Some defensive principles he honed in his years at Toledo post-Saban, when he needed to create advantages, the Falcons used this season with multiple linebacker fronts and outside linebackers, in some cases, really playing line standup defensive ends.
It was in those years of collegiate coaching that part of Pees’ philosophy crystallized — bring pressure not just from the front but from the secondary, too. Teach concepts over position. Have players who can be versatile. It’s why he made sure his safeties knew both safety spots — same with his linebackers.
“I noticed it really messed a lot of people up and they thought we were playing a 3-4 and we really weren’t,” Pees told ESPN in 2021. “We were playing a 4-3, but the guy who was playing standup linebacker was really a three-technique.
“And so then I started adding guys from the secondary and saying, if this is screwing up the front, maybe we can screw up the quarterback by bringing secondary guys and dropping linebackers [into coverage] and kind of making them interchangeable and that’s kind of where it all started.”
He took the only head-coaching job of his career in 1998 at Kent State, where he lasted six seasons with a 17-51 record before deciding to go to the NFL to work under Bill Belichick and New England Patriots, first as a linebackers coach and then defensive coordinator. He won his first of two Super Bowls in 2004.
From New England he went to the Baltimore Ravens, again first as a linebackers coach and then defensive coordinator, where he won Super Bowl No. 2 with the Ravens in 2012.
“He’s one of the great defensive coordinators in the National Football League,” Ravens coach John Harbaugh, whom Pees coached at Miami (Ohio), said in 2022. “No question about it.”
In his NFL career, Pees had a top-10 defense in yards allowed seven times, points allowed eight times and takeaways five times.

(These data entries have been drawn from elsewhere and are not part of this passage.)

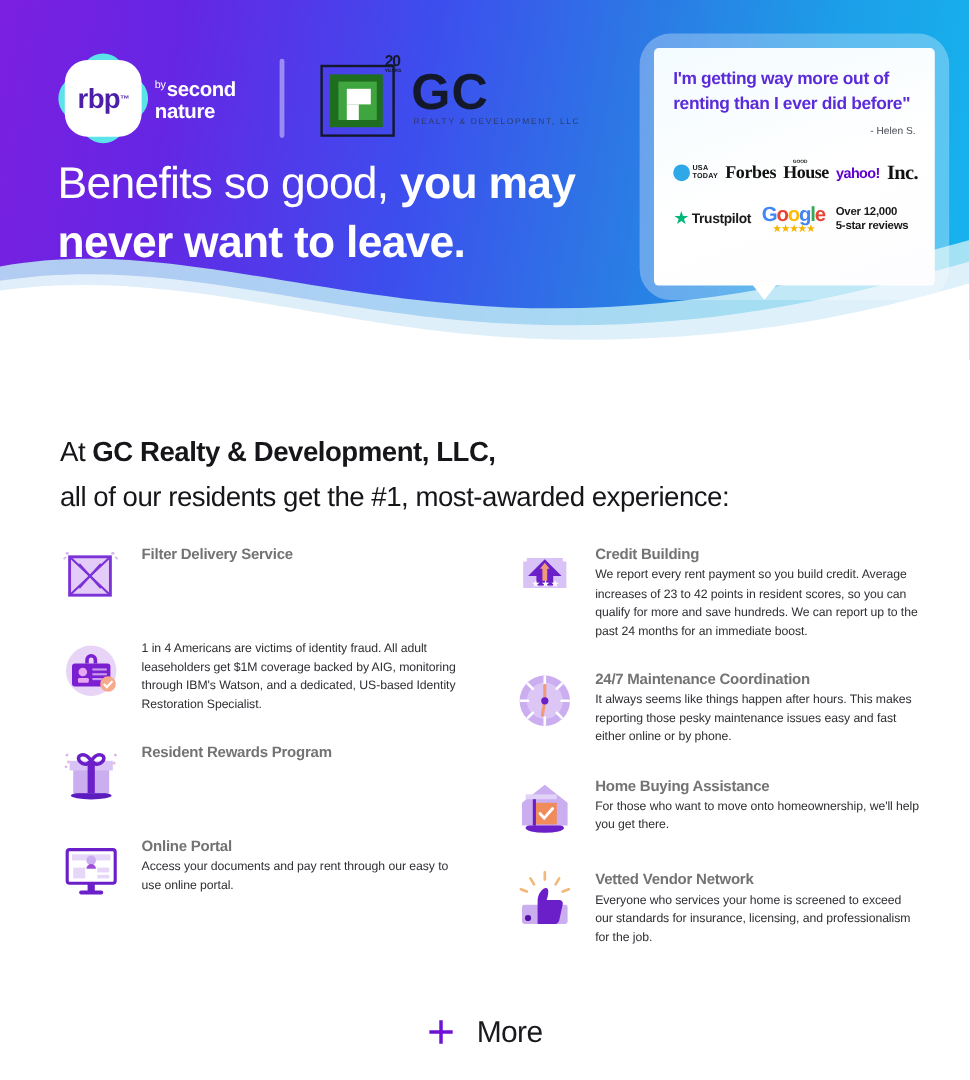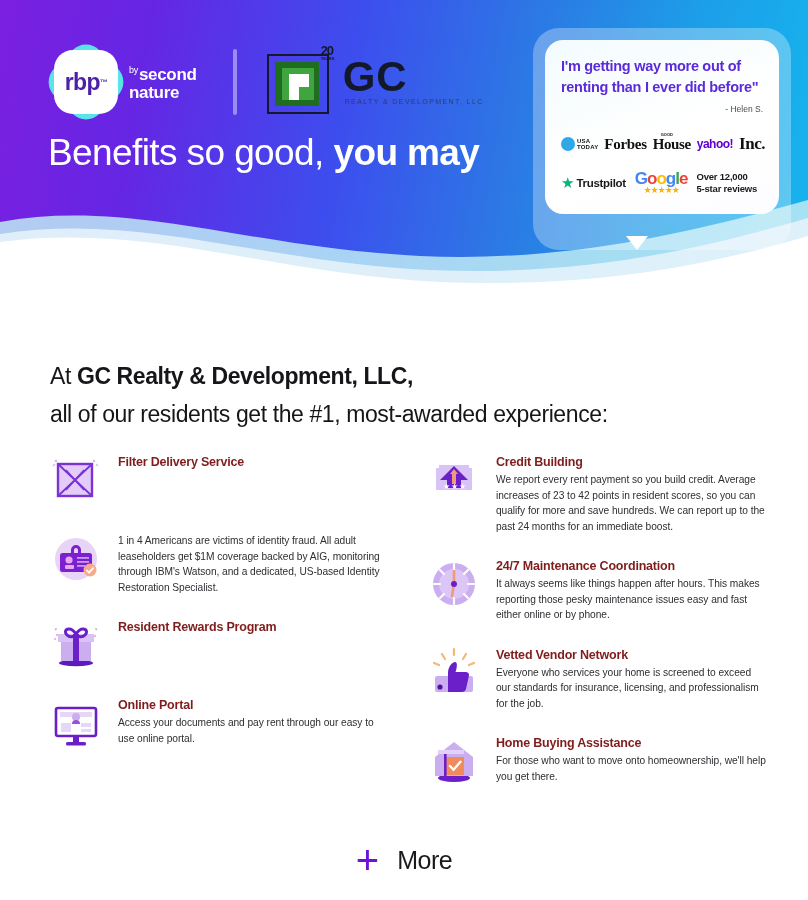--- a/index.html
+++ b/index.html
@@ -95,9 +95,9 @@
     background:rgba(255,255,255,0.30); border-radius:26px;
   }
   .tcard {
-    position:absolute; left:545px; top:40px; width:234px; height:174px;
+    position:absolute; left:545px; top:40px; width:234px; height:198px;
     background:linear-gradient(160deg,#f3fbfe 0%,#ffffff 55%,#fdfdff 100%);
-    border-radius:18px; padding:16px 16px 10px 16px;
+    border-radius:4px; padding:16px 16px 10px 16px;
   }
   .tcard-tail {
     position:absolute; left:626px; top:236px; width:0; height:0;

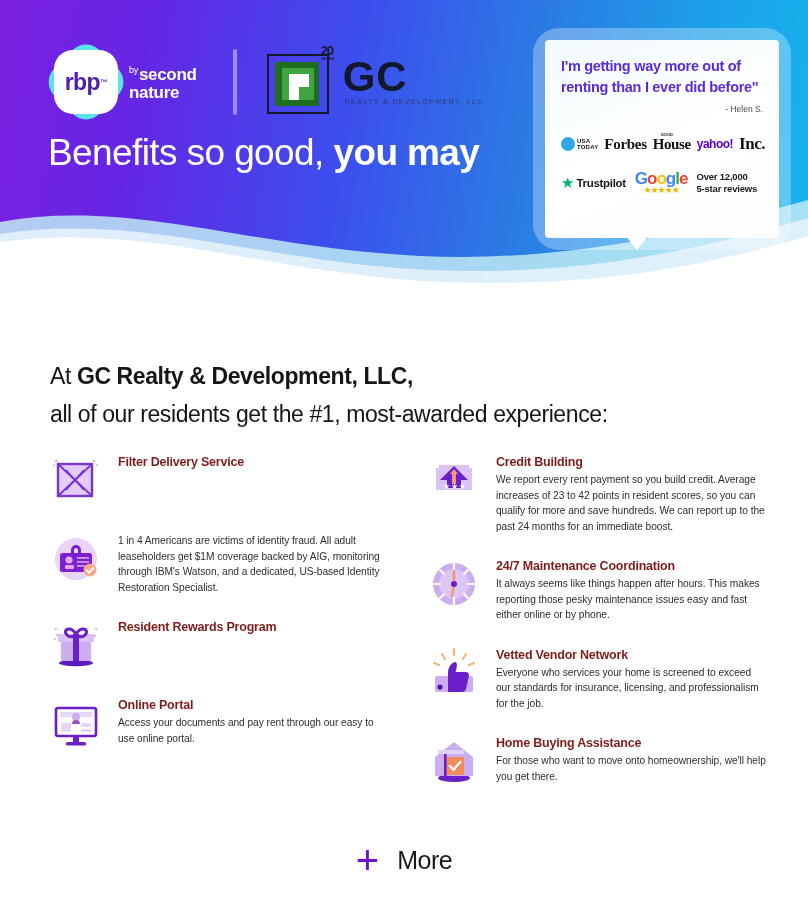--- a/index.html
+++ b/index.html
@@ -193,6 +193,7 @@
 
   <div class="hero-head">
     <span class="light">Benefits so good,</span><span class="bold"> you may</span><br>
+    <span class="bold">never want to leave.</span>
   </div>
 
   <div class="hero-wave-wrap">

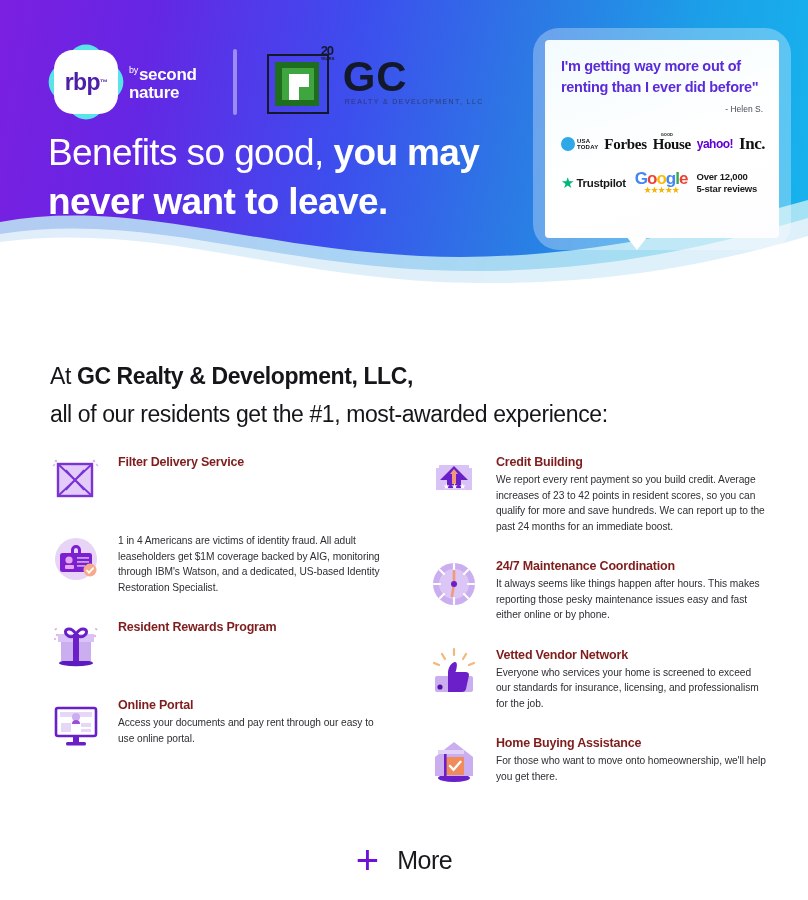--- a/index.html
+++ b/index.html
@@ -145,7 +145,7 @@
   .benefit { display:flex; gap:14px; margin-bottom:22px; }
   .b-icon { width:56px; min-width:56px; height:56px; position:relative; }
   .b-body { flex:1; padding-top:3px; }
-  .b-title { font-size:12.5px; font-weight:bold; color:#7f1d1d; letter-spacing:-0.2px; margin-bottom:3px; }
+  .b-title { font-size:12.5px; font-weight:bold; color:#737373; letter-spacing:-0.2px; margin-bottom:3px; }
   .b-desc { font-size:10.2px; color:#2e2e33; line-height:1.52; letter-spacing:-0.05px; }
 
   .more-row {

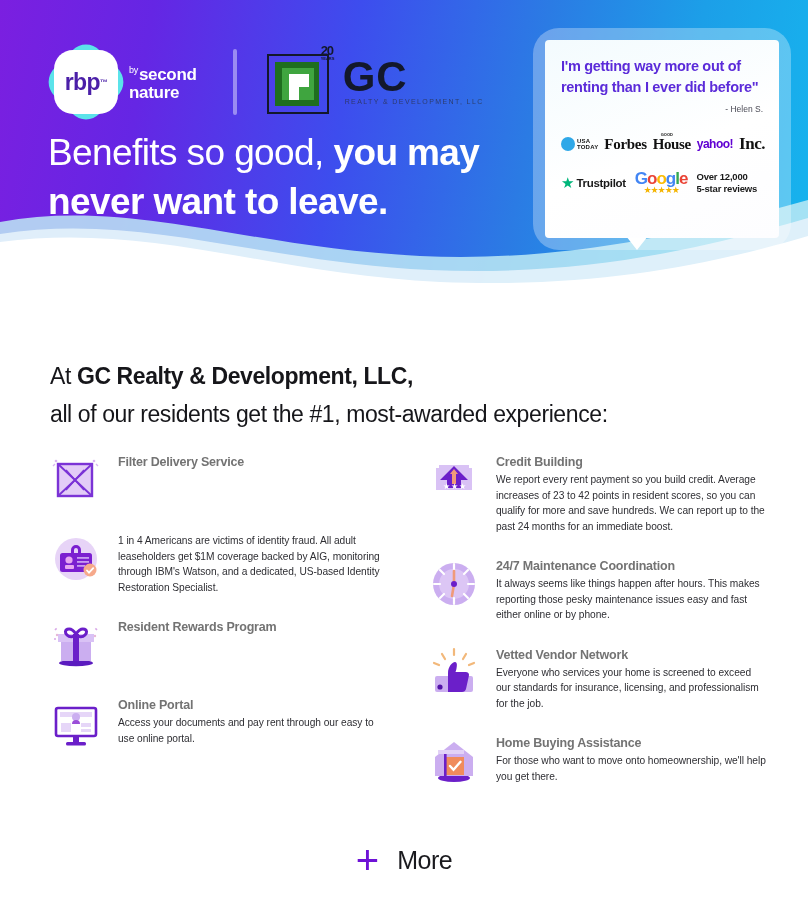--- a/index.html
+++ b/index.html
@@ -377,6 +377,23 @@
     <div class="benefit">
       <div class="b-icon">
         <svg viewBox="0 0 56 56" width="56" height="56">
+          <ellipse cx="28" cy="45" rx="16" ry="4" fill="#6B1FC9"></ellipse>
+          <path d="M28 9 L47 24 L47 43 L9 43 L9 24 Z" fill="#CBAEF0"></path>
+          <rect x="12" y="17" width="26" height="4" fill="#E2D2F7"></rect>
+          <rect x="20" y="24" width="18" height="18" fill="#F08B5C"></rect>
+          <path d="M24 33 l3.5 3.8 l7 -8" stroke="#ffffff" stroke-width="2.4" fill="none" stroke-linecap="round"></path>
+          <rect x="18" y="21" width="2.6" height="22" fill="#6B1FC9"></rect>
+        </svg>
+      </div>
+      <div class="b-body">
+        <div class="b-title">Home Buying Assistance</div>
+        <div class="b-desc">For those who want to move onto homeownership, we'll help you get there.</div>
+      </div>
+    </div>
+
+    <div class="benefit">
+      <div class="b-icon">
+        <svg viewBox="0 0 56 56" width="56" height="56">
           <g stroke="#F2B87A" stroke-width="2.2" stroke-linecap="round">
             <path d="M28 4 v6"></path>
               <path d="M16 9 l3 5"></path>
@@ -394,23 +411,6 @@
         <div class="b-desc">Everyone who services your home is screened to exceed our standards for insurance, licensing, and professionalism for the job.</div>
       </div>
     </div>
-
-    <div class="benefit">
-      <div class="b-icon">
-        <svg viewBox="0 0 56 56" width="56" height="56">
-          <ellipse cx="28" cy="45" rx="16" ry="4" fill="#6B1FC9"></ellipse>
-          <path d="M28 9 L47 24 L47 43 L9 43 L9 24 Z" fill="#CBAEF0"></path>
-          <rect x="12" y="17" width="26" height="4" fill="#E2D2F7"></rect>
-          <rect x="20" y="24" width="18" height="18" fill="#F08B5C"></rect>
-          <path d="M24 33 l3.5 3.8 l7 -8" stroke="#ffffff" stroke-width="2.4" fill="none" stroke-linecap="round"></path>
-          <rect x="18" y="21" width="2.6" height="22" fill="#6B1FC9"></rect>
-        </svg>
-      </div>
-      <div class="b-body">
-        <div class="b-title">Home Buying Assistance</div>
-        <div class="b-desc">For those who want to move onto homeownership, we'll help you get there.</div>
-      </div>
-    </div>
   </div>
 </div>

Pees retired for the first time following the 2018 season, only to unretire less than a month later to become the defensive coordinator in Tennessee under Mike Vrabel, one of his players in New England.
He was the defensive coordinator for the Titans for two seasons before retiring a second time. He spent a year away — he hosted a radio show during the 2020 season — and was again lured out of retirement when Smith became the Falcons’ coach.
For Smith over the past two seasons, Pees was a mentor and a culture-setter for what he was trying to build, particularly on defense, as Atlanta dug out of a salary-cap mess.
“You appreciate all the work he’s put in, the sacrifice. We get paid to do this, lucky as hell, but there are a lot of sacrifices,” Smith said. “Dean’s a guy that’s coached at every level, had success, impacted a lot of lives and impacted the game.”